** Task inputs follows **

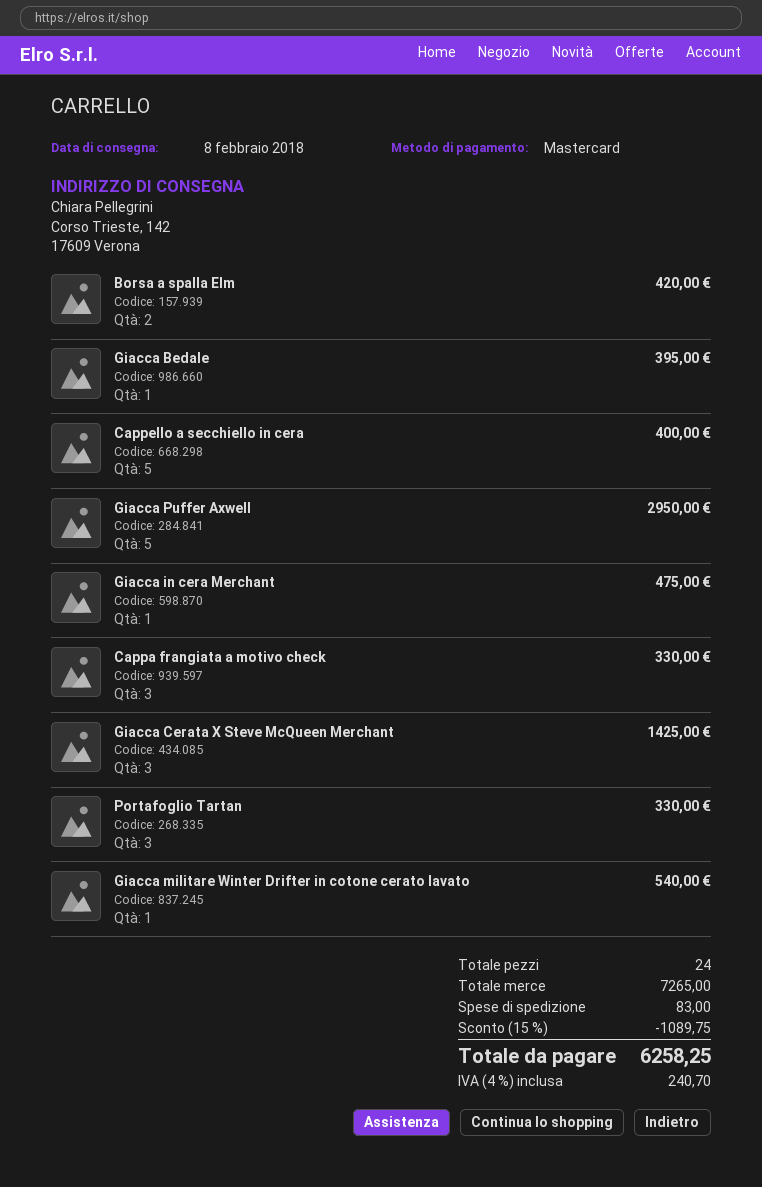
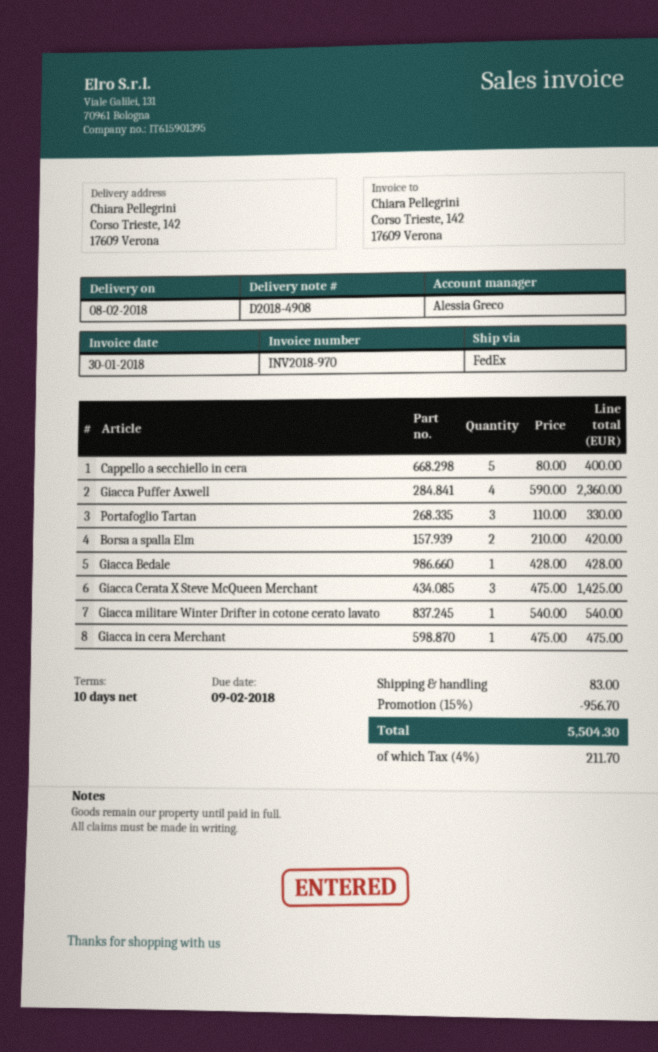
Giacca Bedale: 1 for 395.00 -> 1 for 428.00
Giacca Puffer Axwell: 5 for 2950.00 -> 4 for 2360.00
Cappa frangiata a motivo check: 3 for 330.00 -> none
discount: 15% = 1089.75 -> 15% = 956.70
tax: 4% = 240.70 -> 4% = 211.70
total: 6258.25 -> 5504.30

** End of Task inputs **

(Exercise requirements)
List every line in the records above that contains the word "Giacca".

(Result)
Giacca Bedale: 1 for 395.00 -> 1 for 428.00
Giacca Puffer Axwell: 5 for 2950.00 -> 4 for 2360.00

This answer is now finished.